Check every line of the data below for the word "none". Copy the ones that have it.

▬▬▬

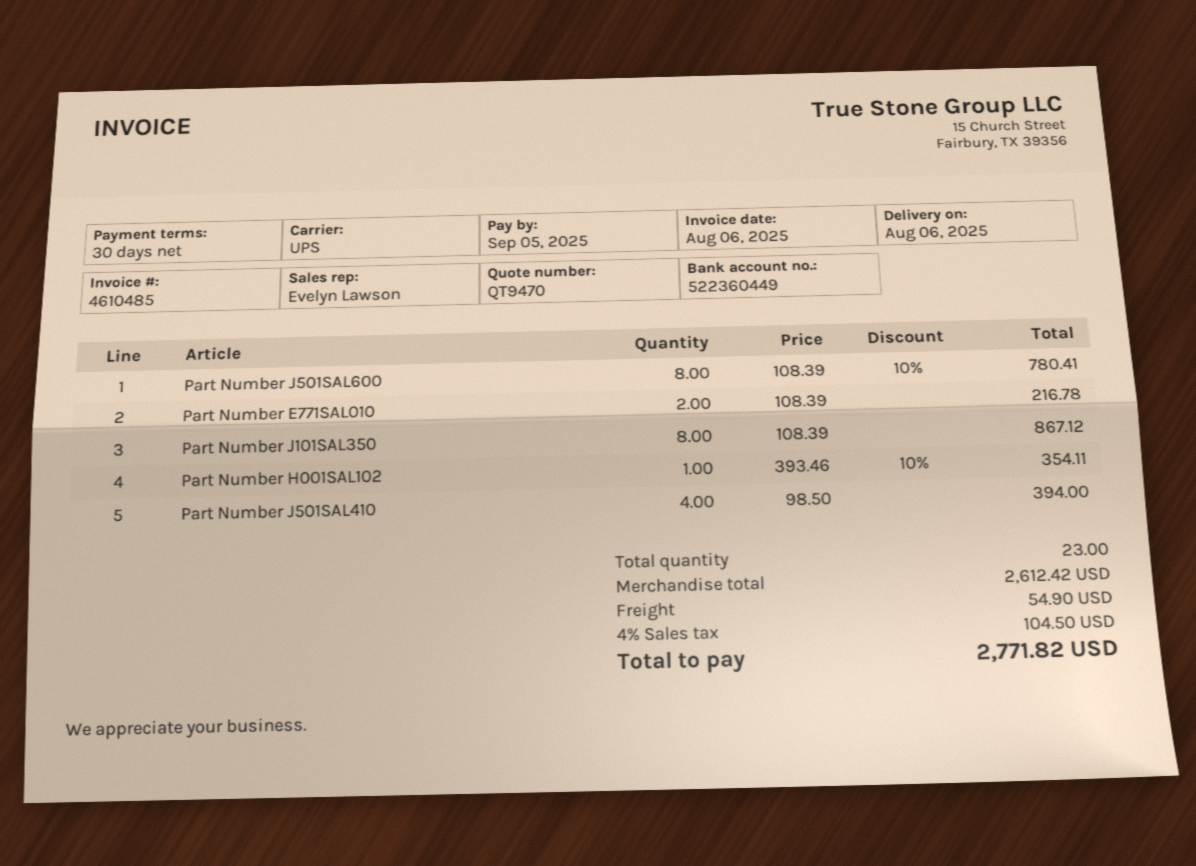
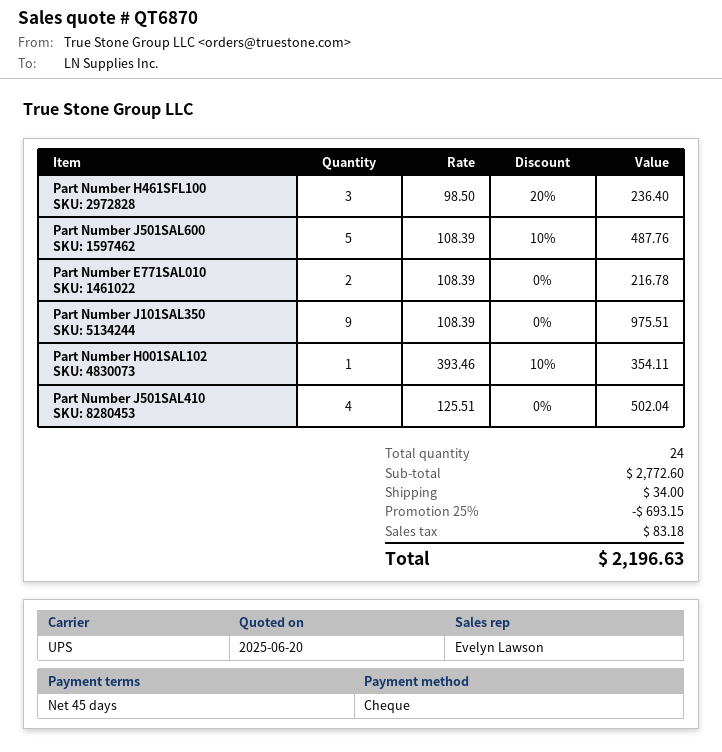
quote number: QT9470 -> QT6870
payment terms: 30 days -> 45 days
Part Number J501SAL600: 8 x 108.39 - 10% = 780.41 -> 5 x 108.39 - 10% = 487.76
Part Number J101SAL350: 8 x 108.39 = 867.12 -> 9 x 108.39 = 975.51
Part Number J501SAL410: 4 x 98.50 = 394.00 -> 4 x 125.51 = 502.04
Part Number H461SFL100: none -> 3 x 98.50 - 20% = 236.40
total quantity: 23 -> 24
subtotal: 2612.42 -> 2772.60
discount: none -> 25% = 693.15
shipping: 54.90 -> 34.00
tax: 104.50 -> 83.18
total: 2771.82 -> 2196.63

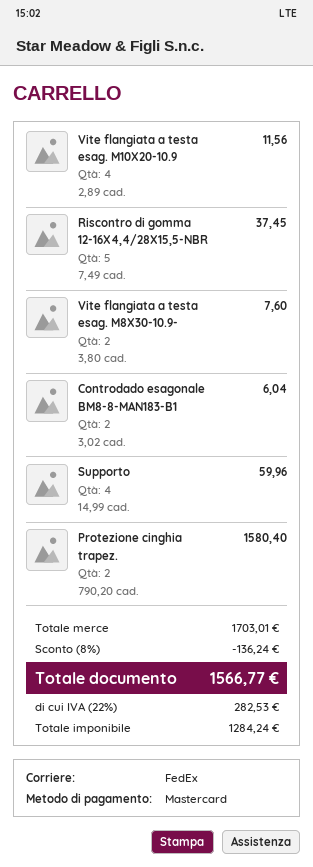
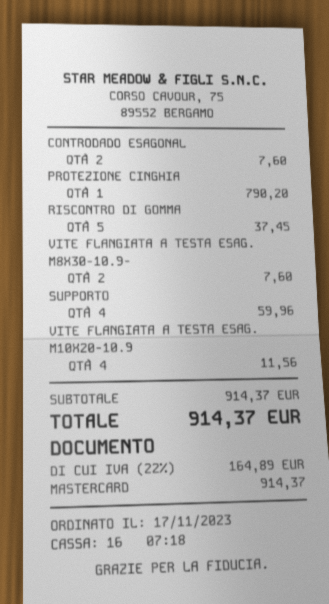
Controdado esagonale BM8-8-MAN183-B1: 2 for 6.04 -> 2 for 7.60
Protezione cinghia trapez.: 2 for 1580.40 -> 1 for 790.20
subtotal: 1703.01 -> 914.37
discount: 8% = 136.24 -> none
tax: 22% = 282.53 -> 22% = 164.89
total: 1566.77 -> 914.37

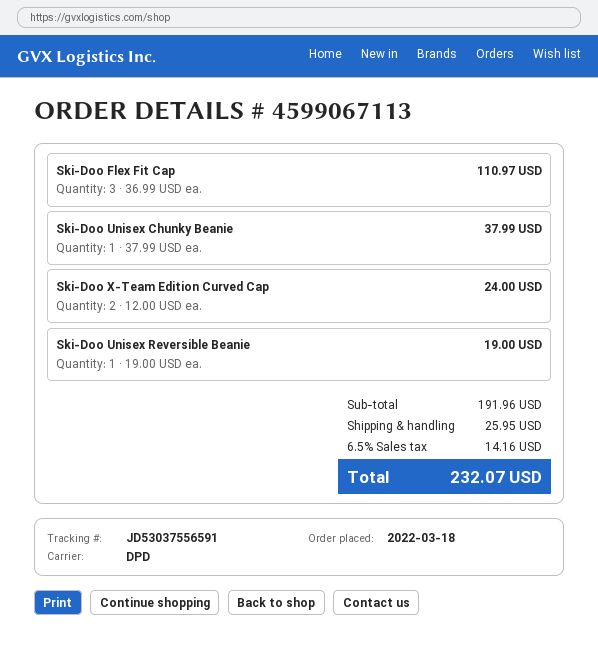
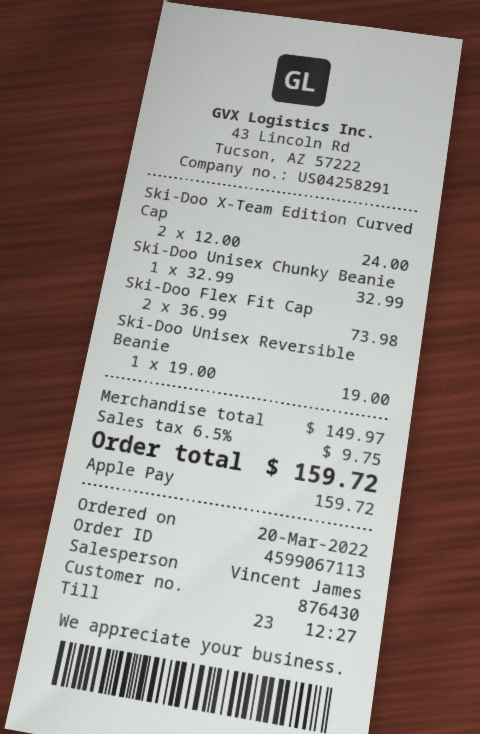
order date: 2022-03-18 -> 2022-03-20
Ski-Doo Flex Fit Cap: 3 x 36.99 = 110.97 -> 2 x 36.99 = 73.98
Ski-Doo Unisex Chunky Beanie: 1 x 37.99 = 37.99 -> 1 x 32.99 = 32.99
subtotal: 191.96 -> 149.97
shipping: 25.95 -> none
tax: 6.5% = 14.16 -> 6.5% = 9.75
total: 232.07 -> 159.72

▬▬▬

## Result for this task:
Part Number H461SFL100: none -> 3 x 98.50 - 20% = 236.40
discount: none -> 25% = 693.15
discount: 8% = 136.24 -> none
shipping: 25.95 -> none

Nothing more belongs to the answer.